- Work to complete: Would you work out how many of the lines below hold "quantifying" and reply with nothing but the number?

**** Working data ****

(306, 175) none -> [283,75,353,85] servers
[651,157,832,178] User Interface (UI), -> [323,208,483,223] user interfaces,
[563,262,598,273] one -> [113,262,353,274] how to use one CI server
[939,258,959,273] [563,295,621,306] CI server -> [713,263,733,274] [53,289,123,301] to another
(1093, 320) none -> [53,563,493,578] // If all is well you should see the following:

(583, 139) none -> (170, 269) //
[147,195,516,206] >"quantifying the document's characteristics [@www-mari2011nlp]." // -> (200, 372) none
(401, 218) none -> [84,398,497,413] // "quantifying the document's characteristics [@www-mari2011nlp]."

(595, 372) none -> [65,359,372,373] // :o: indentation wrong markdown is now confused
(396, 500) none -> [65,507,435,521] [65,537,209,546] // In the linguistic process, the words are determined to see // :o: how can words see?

****
**** Working data ****

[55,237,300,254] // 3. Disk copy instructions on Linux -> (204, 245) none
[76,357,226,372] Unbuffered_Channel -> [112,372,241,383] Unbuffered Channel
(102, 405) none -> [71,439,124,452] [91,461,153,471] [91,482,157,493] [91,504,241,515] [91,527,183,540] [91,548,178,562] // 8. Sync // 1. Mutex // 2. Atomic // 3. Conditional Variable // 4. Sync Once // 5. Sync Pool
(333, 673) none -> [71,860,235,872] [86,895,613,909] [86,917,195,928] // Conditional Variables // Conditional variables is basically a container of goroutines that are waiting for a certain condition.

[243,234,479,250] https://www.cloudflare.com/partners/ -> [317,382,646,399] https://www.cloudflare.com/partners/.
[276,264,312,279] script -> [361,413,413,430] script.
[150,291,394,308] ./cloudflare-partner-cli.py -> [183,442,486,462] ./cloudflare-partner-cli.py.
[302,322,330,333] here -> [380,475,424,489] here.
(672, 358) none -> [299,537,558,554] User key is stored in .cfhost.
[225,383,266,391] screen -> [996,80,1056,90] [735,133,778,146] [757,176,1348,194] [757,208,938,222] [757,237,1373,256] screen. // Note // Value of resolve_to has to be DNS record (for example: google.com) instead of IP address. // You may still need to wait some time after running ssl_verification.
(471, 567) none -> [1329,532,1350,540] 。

****

- Written reply: 2